Over the years, the number of states who are members of the Council of Europe has expanded. As more countries have come within the jurisdiction of the court, the numbers of cases coming to the court have increased. This has led to serious problems of delay.

A decade ago, the Court itself made suggestions to improve the ways in which the court works. These were supported in 2012 in the so-called Brighton Declaration. On 1 August 2021, the final results of the work which derived from the Brighton Declaration came into effect, as the last of the 47 countries who are members of the Council ratified Protocol 15.

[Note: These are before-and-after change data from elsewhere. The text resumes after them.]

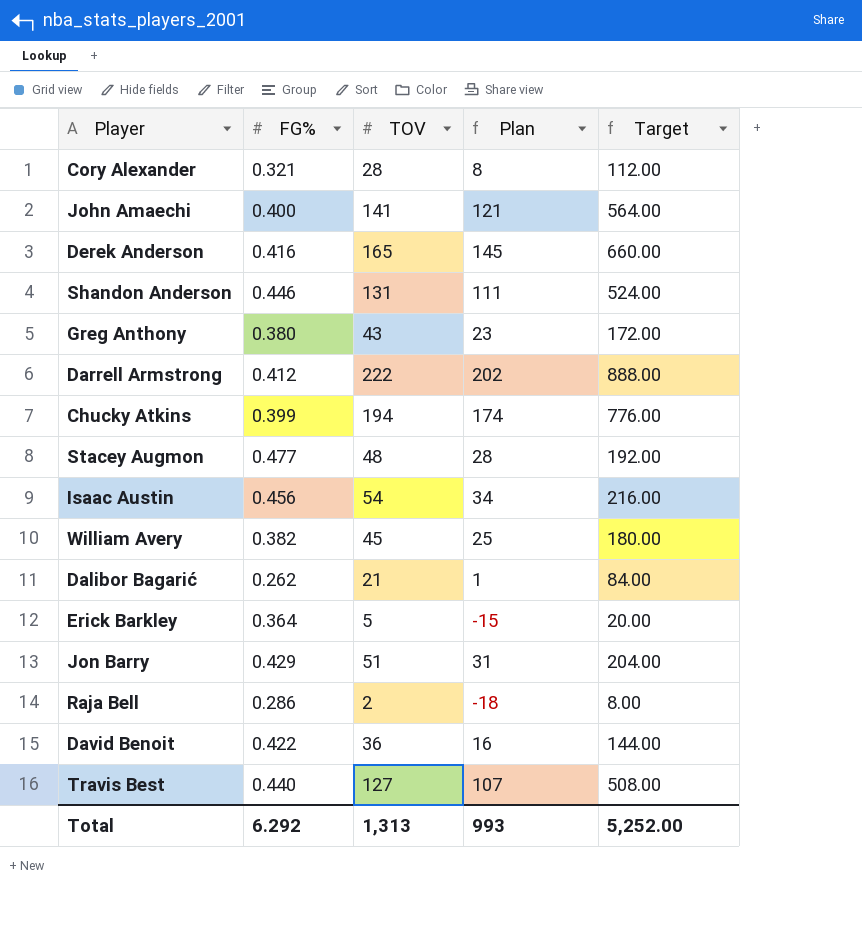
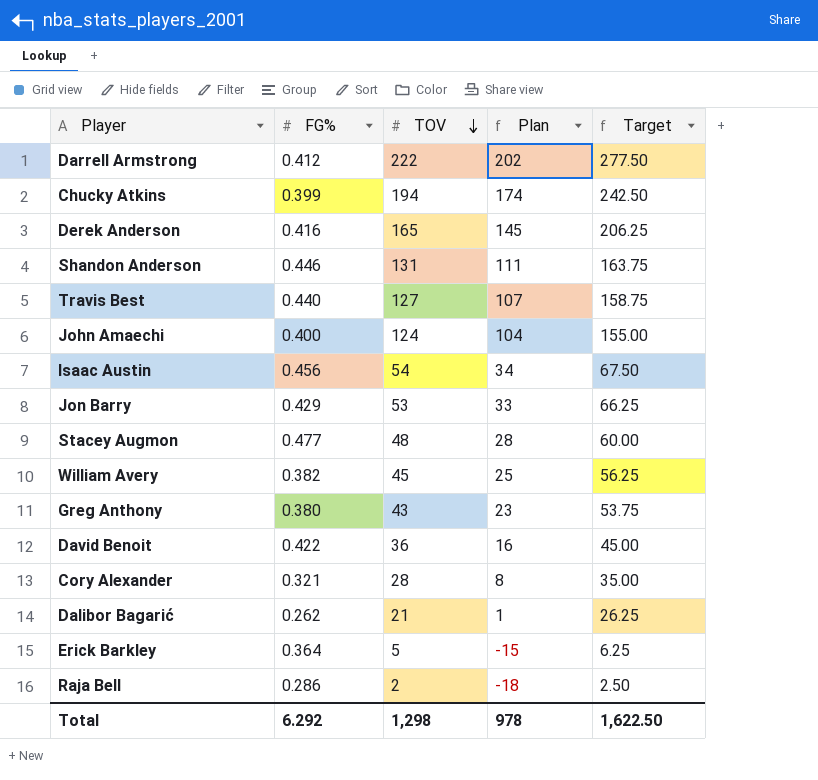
row order: none -> TOV descending
column Target | formula: [TOV] * 4 -> [TOV] * 1.25
John Amaechi | TOV: 141 -> 124
John Amaechi | Plan: 121 -> 104
Jon Barry | TOV: 51 -> 53
Jon Barry | Plan: 31 -> 33
Total | TOV: 1,313 -> 1,298
Total | Plan: 993 -> 978
Total | Target: 5,252.00 -> 1,622.50

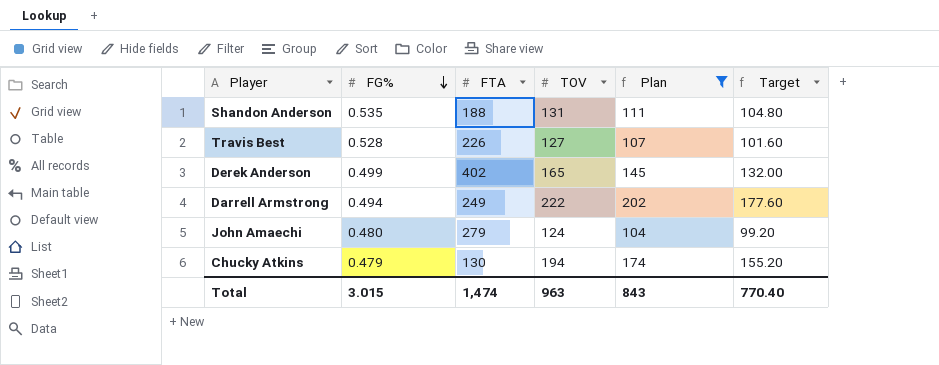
filter: none -> Plan >= 104
row order: TOV descending -> FG% descending
column FTA | position: none -> 3
column Target | formula: [TOV] * 1.25 -> [TOV] * 0.8
Shandon Anderson | FG%: 0.446 -> 0.535
Travis Best | FG%: 0.440 -> 0.528
Derek Anderson | FG%: 0.416 -> 0.499
Darrell Armstrong | FG%: 0.412 -> 0.494
John Amaechi | FG%: 0.400 -> 0.480
Chucky Atkins | FG%: 0.399 -> 0.479
Total | FG%: 6.292 -> 3.015
Total | TOV: 1,298 -> 963
Total | Plan: 978 -> 843
Total | Target: 1,622.50 -> 770.40

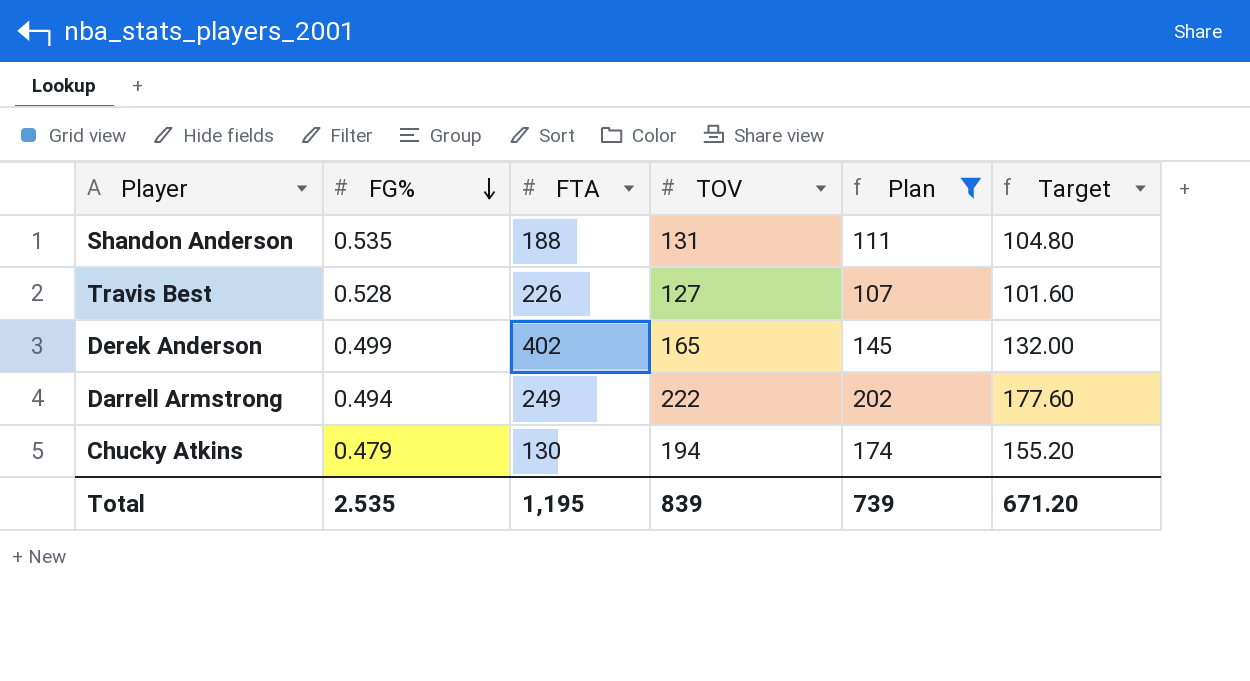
row John Amaechi: 0.480 | 279 | 124 | 104 | 99.20 -> none
Total | FG%: 3.015 -> 2.535
Total | FTA: 1,474 -> 1,195
Total | TOV: 963 -> 839
Total | Plan: 843 -> 739
Total | Target: 770.40 -> 671.20

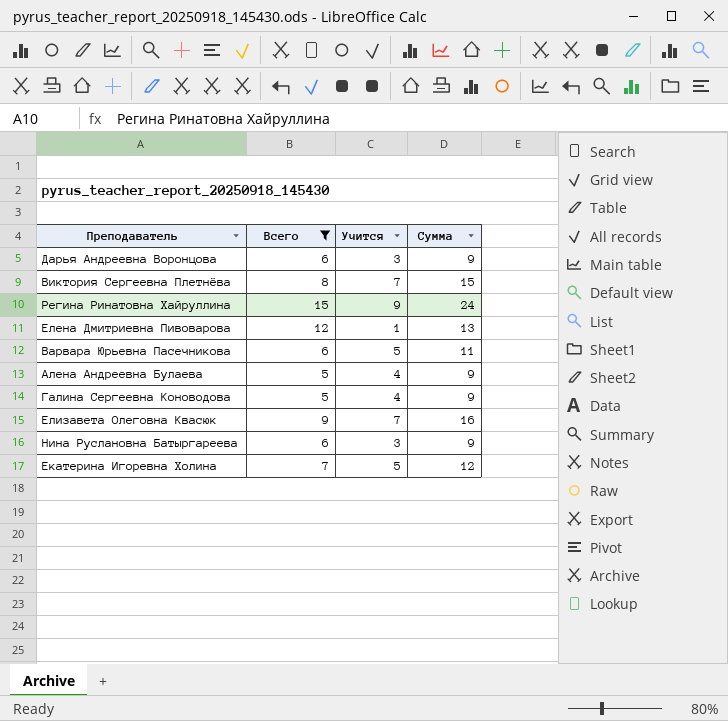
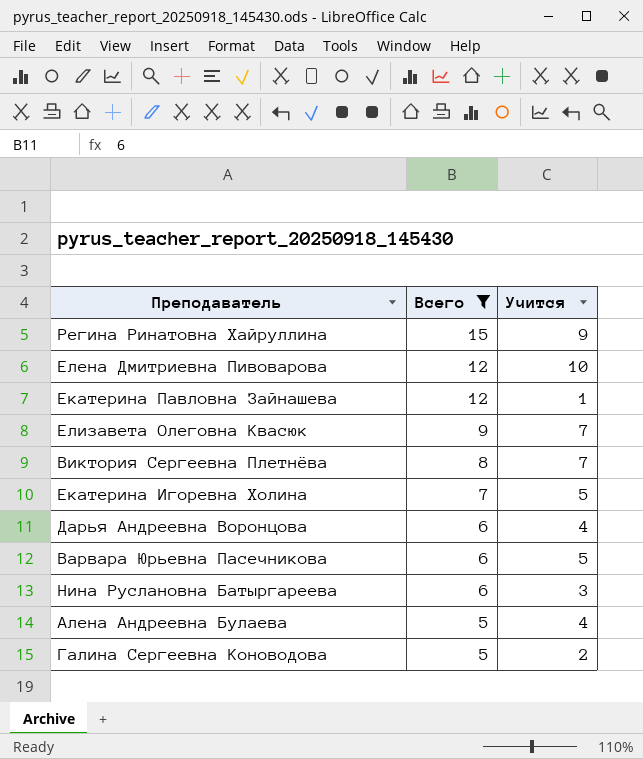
row order: none -> Всего descending
column Сумма | formula: [Всего] + [Учится] -> none
Елена Дмитриевна Пивоварова | Учится: 1 -> 10
row Екатерина Павловна Зайнашева: none -> 12 | 1
Дарья Андреевна Воронцова | Учится: 3 -> 4
Галина Сергеевна Коноводова | Учится: 4 -> 2

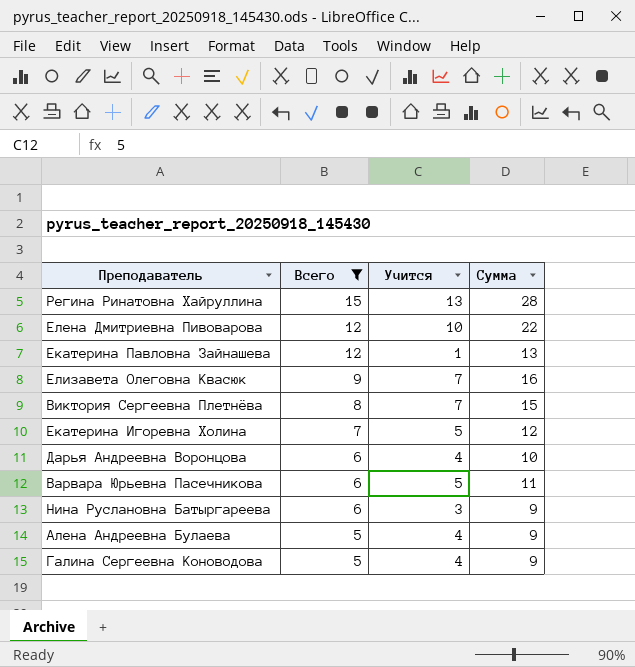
column Сумма | formula: none -> [Всего] + [Учится]
Регина Ринатовна Хайруллина | Учится: 9 -> 13
Галина Сергеевна Коноводова | Учится: 2 -> 4

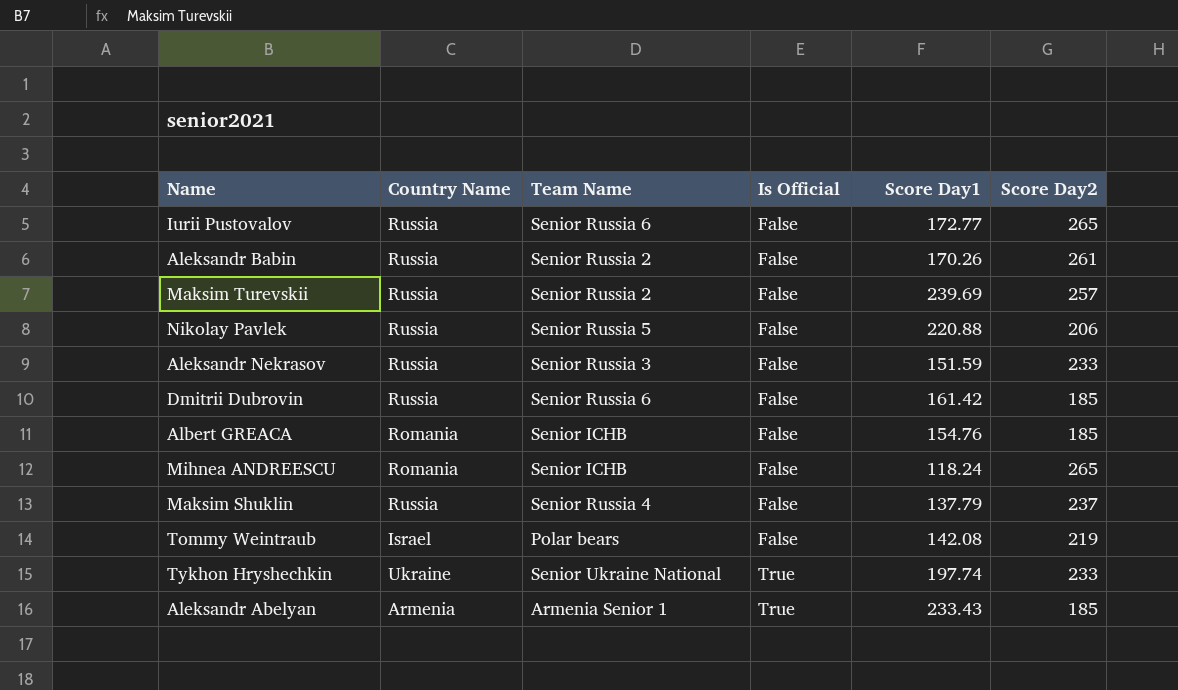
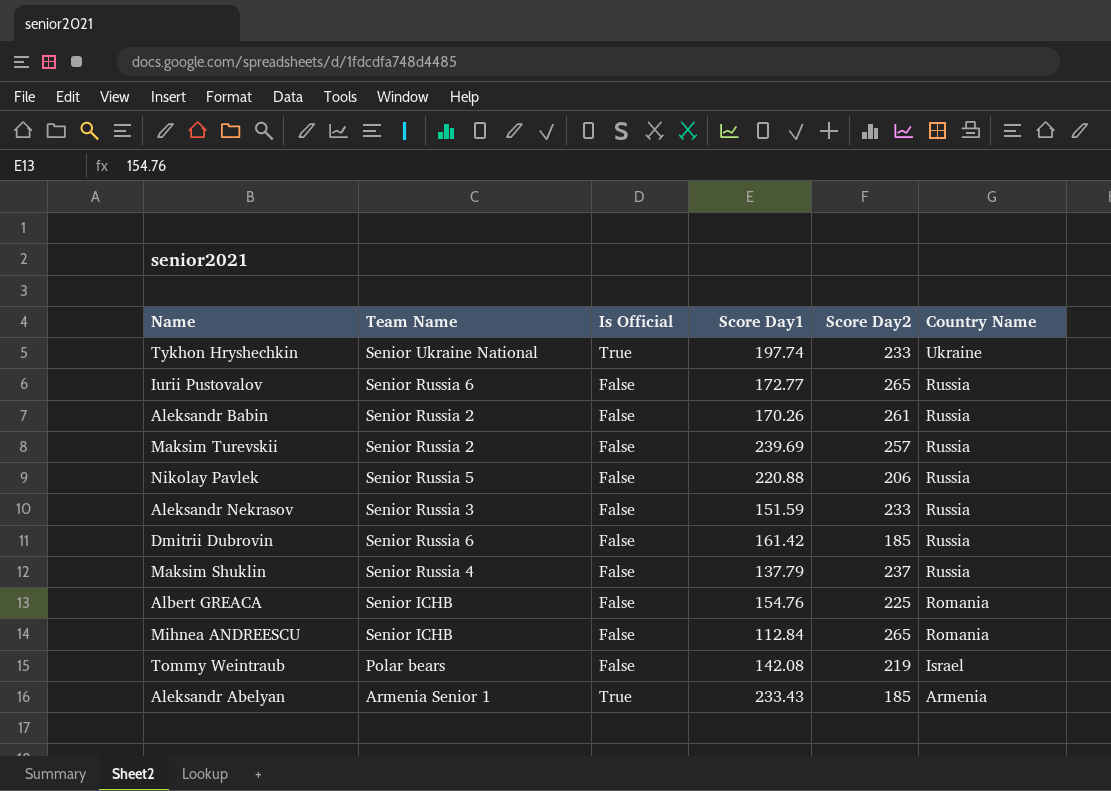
row order: Is Official ascending -> Country Name descending
column Country Name | position: 2 -> 6
Albert GREACA | Score Day2: 185 -> 225
Mihnea ANDREESCU | Score Day1: 118.24 -> 112.84

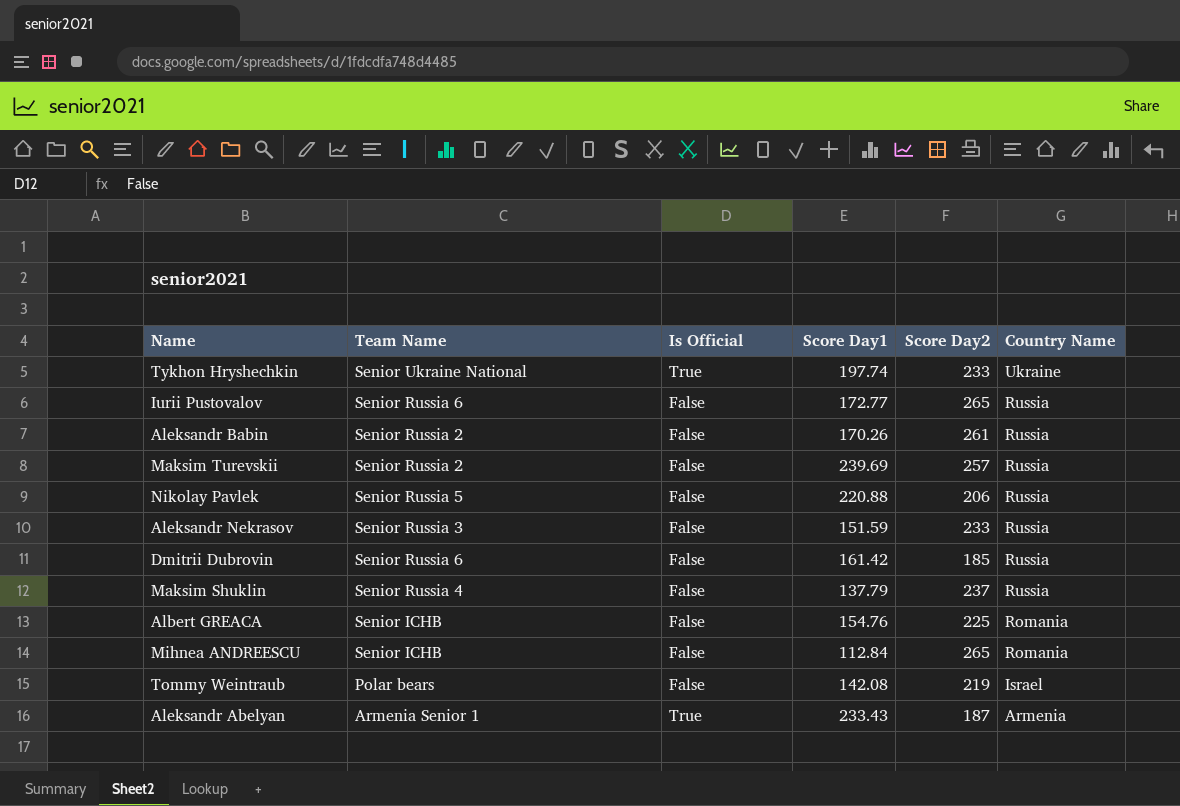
Aleksandr Abelyan | Score Day2: 185 -> 187

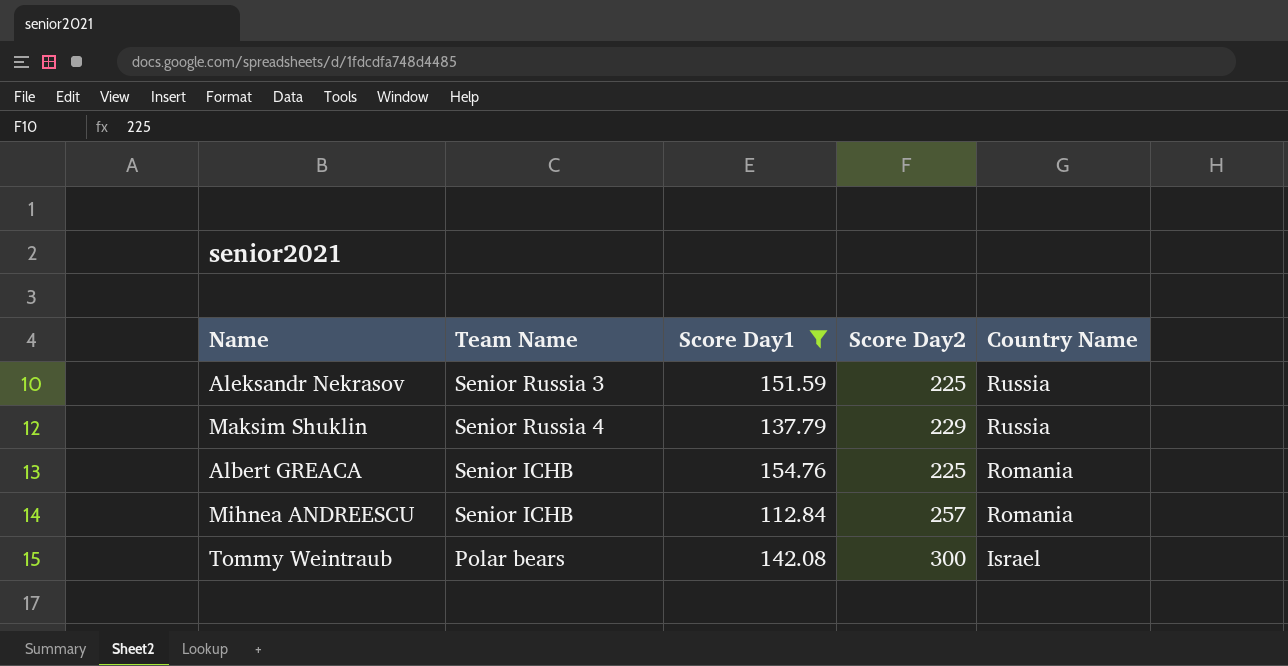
filter: none -> Score Day1 <= 154.76
column Is Official | position: 3 -> none
Aleksandr Nekrasov | Score Day2: 233 -> 225
Maksim Shuklin | Score Day2: 237 -> 229
Mihnea ANDREESCU | Score Day2: 265 -> 257
Tommy Weintraub | Score Day2: 219 -> 300

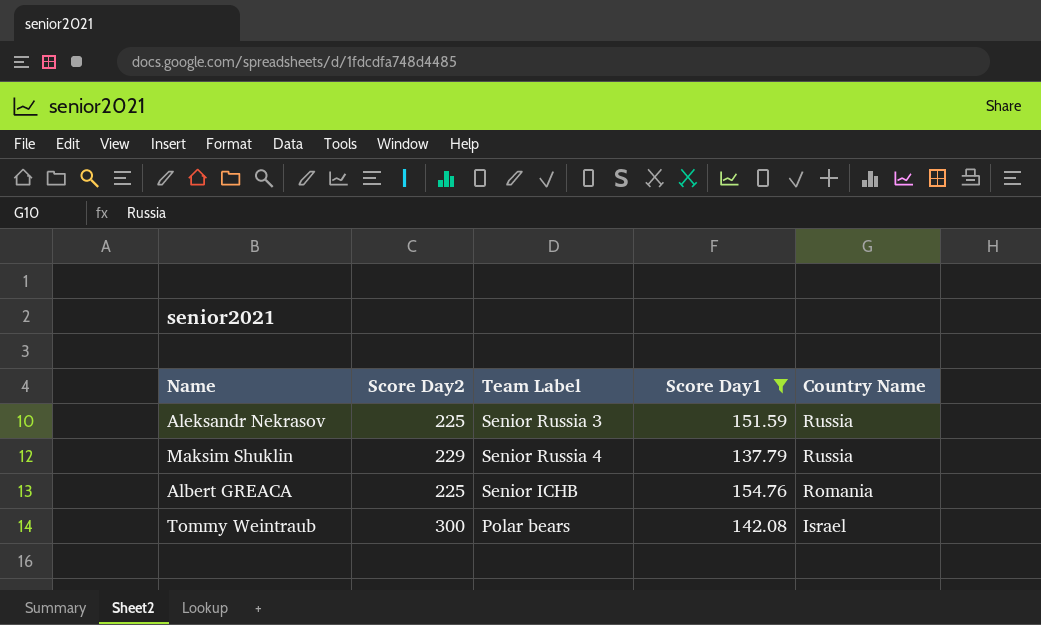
column Score Day2 | position: 4 -> 2
column name: Team Name -> Team Label
row Mihnea ANDREESCU: Senior ICHB | 112.84 | 257 | Romania -> none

The primary focus of the Protocol is to devise ways to divert cases from the court which could be dealt with elsewhere. Protocol 15 starts by including the principles of ‘subsidiarity’ and ‘margin of appreciation’ into the text of the Convention.

‘Subsidiarity’ implies that the primary responsibility for ensuring compliance with the Convention should rest with individual states – the Convention and the Court should be subsidiary to the laws and procedures of member states.

The ‘margin of appreciation’ is a doctrine developed by the Court itself which accepts that individual states are on the whole best placed to decide questions relating to Human Rights. The role of the Court is to review whether decisions taken by national authorities are compatible with the Convention, having due regard to the State’s margin of appreciation.

The hope is that these changes in the text will encourage individual states to do more, thus reducing pressure on the European Court.

Second, there have been a couple of changes to the rules relating to the admissability of cases which can be brought to the Court. First, any case must henceforth be brought within 4 months from the decision appealed against, rather than the 6 month limit that existed before. In addition, there are detailed rules designed to enable the court to rule as inadmissable cases which have no merit or which have already been decided.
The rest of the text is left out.